Appellant filed a pleading it calls “Motion to Dismiss.” The brief in support calls it a “Motion to Dismiss Appeal of Appellee with Respect to Penalties .... ”
Appellant sought relief in the Board of Tax Appeals from the assessment of taxes, interest and penalties. The Board affirmed the assessment of taxes and interest but “vacated and set aside” the penalties. Appellant secured a review of judgment of Board of Tax Appeals. Appellee filed an “Answer to Petition for Review of Judgment of Board of Tax Appeals” in which she denied that the “Board of Tax Appeals committed any error either of fact or law, and asserts that the judgment of the Board was in accordance with law and therefore should not be modified or reversed.”
*128The trial court affirmed the judgment of the Board of Tax Appeals and appellant’s appeal was lodged on May 20, 1981. Appel-lee neither appealed nor answered the appeal.

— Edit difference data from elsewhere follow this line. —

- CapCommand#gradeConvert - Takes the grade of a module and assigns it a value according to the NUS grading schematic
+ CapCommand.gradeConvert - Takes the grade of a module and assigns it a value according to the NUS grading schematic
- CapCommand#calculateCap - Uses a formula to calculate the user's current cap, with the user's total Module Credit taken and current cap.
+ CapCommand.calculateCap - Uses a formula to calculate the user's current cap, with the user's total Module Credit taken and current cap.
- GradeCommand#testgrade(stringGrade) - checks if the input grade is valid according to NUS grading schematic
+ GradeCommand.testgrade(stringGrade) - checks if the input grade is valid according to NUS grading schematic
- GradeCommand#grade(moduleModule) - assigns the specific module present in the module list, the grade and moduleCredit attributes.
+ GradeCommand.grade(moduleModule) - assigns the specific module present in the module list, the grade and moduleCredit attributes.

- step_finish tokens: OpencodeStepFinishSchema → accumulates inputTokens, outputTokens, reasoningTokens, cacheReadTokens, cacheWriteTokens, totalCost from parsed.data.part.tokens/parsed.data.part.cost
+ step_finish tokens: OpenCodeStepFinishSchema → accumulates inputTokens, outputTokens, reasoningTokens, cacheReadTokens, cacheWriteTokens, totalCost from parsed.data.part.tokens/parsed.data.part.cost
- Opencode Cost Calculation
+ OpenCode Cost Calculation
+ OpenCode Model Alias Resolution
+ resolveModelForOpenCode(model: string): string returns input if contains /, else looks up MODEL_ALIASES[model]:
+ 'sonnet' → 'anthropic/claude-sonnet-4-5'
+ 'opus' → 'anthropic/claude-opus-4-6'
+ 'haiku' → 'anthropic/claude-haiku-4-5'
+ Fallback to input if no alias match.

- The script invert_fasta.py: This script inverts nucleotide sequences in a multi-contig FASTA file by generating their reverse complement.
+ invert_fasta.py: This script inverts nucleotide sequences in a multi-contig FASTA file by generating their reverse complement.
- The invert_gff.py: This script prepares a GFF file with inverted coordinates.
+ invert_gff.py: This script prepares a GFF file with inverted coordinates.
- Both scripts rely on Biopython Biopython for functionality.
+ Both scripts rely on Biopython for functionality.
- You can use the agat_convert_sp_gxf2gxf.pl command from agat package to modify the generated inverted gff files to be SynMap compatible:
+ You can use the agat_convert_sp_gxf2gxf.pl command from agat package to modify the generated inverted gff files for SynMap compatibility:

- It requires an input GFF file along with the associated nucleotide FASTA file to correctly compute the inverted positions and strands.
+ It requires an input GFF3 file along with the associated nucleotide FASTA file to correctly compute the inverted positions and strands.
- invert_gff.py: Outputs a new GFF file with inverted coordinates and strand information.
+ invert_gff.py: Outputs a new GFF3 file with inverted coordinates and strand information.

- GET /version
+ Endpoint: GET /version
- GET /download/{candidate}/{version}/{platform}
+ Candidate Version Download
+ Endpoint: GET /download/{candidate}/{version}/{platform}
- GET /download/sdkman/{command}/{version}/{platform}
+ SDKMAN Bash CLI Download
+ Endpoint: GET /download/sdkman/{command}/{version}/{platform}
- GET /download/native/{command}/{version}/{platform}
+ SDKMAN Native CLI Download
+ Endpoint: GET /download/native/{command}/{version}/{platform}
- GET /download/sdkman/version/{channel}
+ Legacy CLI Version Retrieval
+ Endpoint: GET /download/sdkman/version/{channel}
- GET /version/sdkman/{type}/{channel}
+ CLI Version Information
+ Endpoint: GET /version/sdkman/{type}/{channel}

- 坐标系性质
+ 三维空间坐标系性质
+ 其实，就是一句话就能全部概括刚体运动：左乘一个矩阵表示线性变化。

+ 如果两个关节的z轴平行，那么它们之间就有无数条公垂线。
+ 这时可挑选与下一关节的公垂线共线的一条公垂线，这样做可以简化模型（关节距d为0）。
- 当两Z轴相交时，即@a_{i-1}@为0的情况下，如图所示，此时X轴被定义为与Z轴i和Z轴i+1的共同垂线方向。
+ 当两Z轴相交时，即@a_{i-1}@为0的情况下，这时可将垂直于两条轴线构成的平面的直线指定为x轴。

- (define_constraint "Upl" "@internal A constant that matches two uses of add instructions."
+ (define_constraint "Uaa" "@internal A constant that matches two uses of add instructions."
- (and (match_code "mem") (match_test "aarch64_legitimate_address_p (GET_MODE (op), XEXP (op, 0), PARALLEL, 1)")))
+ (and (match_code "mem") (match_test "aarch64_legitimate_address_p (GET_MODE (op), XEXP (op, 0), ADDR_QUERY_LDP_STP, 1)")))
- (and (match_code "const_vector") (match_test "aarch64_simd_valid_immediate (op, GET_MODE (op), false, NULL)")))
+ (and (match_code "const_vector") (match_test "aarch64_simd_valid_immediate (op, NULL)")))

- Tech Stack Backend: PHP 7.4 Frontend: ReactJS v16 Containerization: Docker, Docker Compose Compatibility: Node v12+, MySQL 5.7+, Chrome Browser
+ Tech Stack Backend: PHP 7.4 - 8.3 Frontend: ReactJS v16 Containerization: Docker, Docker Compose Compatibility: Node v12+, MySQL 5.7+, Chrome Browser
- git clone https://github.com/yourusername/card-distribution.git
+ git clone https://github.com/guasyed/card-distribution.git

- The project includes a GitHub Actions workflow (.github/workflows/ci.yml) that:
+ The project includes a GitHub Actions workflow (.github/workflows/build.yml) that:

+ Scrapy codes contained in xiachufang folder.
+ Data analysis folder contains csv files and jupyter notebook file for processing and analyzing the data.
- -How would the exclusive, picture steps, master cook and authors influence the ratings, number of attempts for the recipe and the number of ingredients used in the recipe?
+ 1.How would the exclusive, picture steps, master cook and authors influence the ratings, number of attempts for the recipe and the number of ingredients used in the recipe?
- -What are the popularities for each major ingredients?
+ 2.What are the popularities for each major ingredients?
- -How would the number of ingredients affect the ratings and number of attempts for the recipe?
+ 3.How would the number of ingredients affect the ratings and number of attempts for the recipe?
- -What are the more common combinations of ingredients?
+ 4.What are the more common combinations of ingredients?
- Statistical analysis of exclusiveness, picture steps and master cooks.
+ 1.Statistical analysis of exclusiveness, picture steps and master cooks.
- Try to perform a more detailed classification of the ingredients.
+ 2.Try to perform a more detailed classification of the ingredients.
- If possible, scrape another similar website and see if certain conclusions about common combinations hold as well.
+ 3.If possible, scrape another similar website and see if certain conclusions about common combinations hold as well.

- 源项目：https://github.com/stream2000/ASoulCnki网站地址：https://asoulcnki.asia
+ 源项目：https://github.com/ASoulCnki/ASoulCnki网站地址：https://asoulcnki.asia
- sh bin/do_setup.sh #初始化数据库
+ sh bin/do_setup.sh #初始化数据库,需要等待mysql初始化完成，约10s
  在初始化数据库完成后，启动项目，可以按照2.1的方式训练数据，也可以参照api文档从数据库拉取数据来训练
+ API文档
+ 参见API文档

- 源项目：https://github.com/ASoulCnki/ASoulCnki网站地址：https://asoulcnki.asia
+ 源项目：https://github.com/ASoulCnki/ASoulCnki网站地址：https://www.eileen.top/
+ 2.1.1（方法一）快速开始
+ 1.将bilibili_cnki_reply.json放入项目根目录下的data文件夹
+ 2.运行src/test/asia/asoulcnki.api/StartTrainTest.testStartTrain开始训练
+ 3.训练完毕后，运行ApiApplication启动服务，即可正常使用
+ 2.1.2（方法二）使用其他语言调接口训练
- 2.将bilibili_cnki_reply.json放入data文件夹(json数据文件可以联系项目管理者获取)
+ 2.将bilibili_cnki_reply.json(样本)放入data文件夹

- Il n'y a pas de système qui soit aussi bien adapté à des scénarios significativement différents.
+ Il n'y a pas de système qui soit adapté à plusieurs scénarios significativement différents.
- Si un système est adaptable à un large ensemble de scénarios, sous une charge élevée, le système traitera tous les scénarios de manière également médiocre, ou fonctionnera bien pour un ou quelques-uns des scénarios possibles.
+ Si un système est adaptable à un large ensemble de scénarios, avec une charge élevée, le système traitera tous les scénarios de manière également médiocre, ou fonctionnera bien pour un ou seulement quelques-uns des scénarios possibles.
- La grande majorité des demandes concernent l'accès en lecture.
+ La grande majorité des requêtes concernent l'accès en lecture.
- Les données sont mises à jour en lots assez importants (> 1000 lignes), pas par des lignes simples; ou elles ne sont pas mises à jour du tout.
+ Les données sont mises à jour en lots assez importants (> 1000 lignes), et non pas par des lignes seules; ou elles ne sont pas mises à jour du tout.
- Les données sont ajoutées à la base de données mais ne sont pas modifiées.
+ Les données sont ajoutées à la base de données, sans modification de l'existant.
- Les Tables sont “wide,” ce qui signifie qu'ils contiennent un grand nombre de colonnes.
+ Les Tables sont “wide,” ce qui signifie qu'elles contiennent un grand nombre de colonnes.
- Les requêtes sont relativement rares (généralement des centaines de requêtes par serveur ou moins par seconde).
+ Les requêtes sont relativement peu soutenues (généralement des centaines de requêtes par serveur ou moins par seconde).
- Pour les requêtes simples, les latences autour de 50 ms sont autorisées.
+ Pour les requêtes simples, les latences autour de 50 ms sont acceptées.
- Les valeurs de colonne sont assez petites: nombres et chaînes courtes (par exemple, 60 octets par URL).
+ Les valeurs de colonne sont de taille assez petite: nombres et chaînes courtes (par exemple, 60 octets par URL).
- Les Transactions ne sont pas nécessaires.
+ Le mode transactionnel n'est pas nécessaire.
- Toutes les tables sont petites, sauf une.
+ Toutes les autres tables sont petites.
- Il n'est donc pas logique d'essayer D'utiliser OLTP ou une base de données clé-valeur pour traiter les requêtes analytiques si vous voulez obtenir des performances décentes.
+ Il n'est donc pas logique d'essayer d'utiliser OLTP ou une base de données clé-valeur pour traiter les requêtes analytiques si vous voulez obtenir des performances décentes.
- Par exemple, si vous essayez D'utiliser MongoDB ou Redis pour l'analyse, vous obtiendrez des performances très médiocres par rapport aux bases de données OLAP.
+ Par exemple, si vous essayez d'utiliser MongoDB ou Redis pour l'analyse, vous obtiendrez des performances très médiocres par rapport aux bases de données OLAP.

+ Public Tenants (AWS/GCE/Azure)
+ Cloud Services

Instead in a brief filed on her behalf on July 6, 1981, apparently in a change of tactics, “prays that the penalties for failure to file returns which were not imposed by the lower courts, be imposed by your Honors in accord with the explicit command of the law, .... ” There was no citation of authority or other explanation of how she can raise this question now after having taken a contrary position in the lower court and without appealing to, or answering the appeal to, this court.
Appellant’s “Motion to Dismiss” asserts that appellee is precluded from raising the question because of this failure to appeal or answer the appeal. We are inclined to agree that the question is not before us but we find inappropriate a motion to dismiss an appeal that is not an appeal. We decline to add to the confusion.
MOTION TO DISMISS DENIED.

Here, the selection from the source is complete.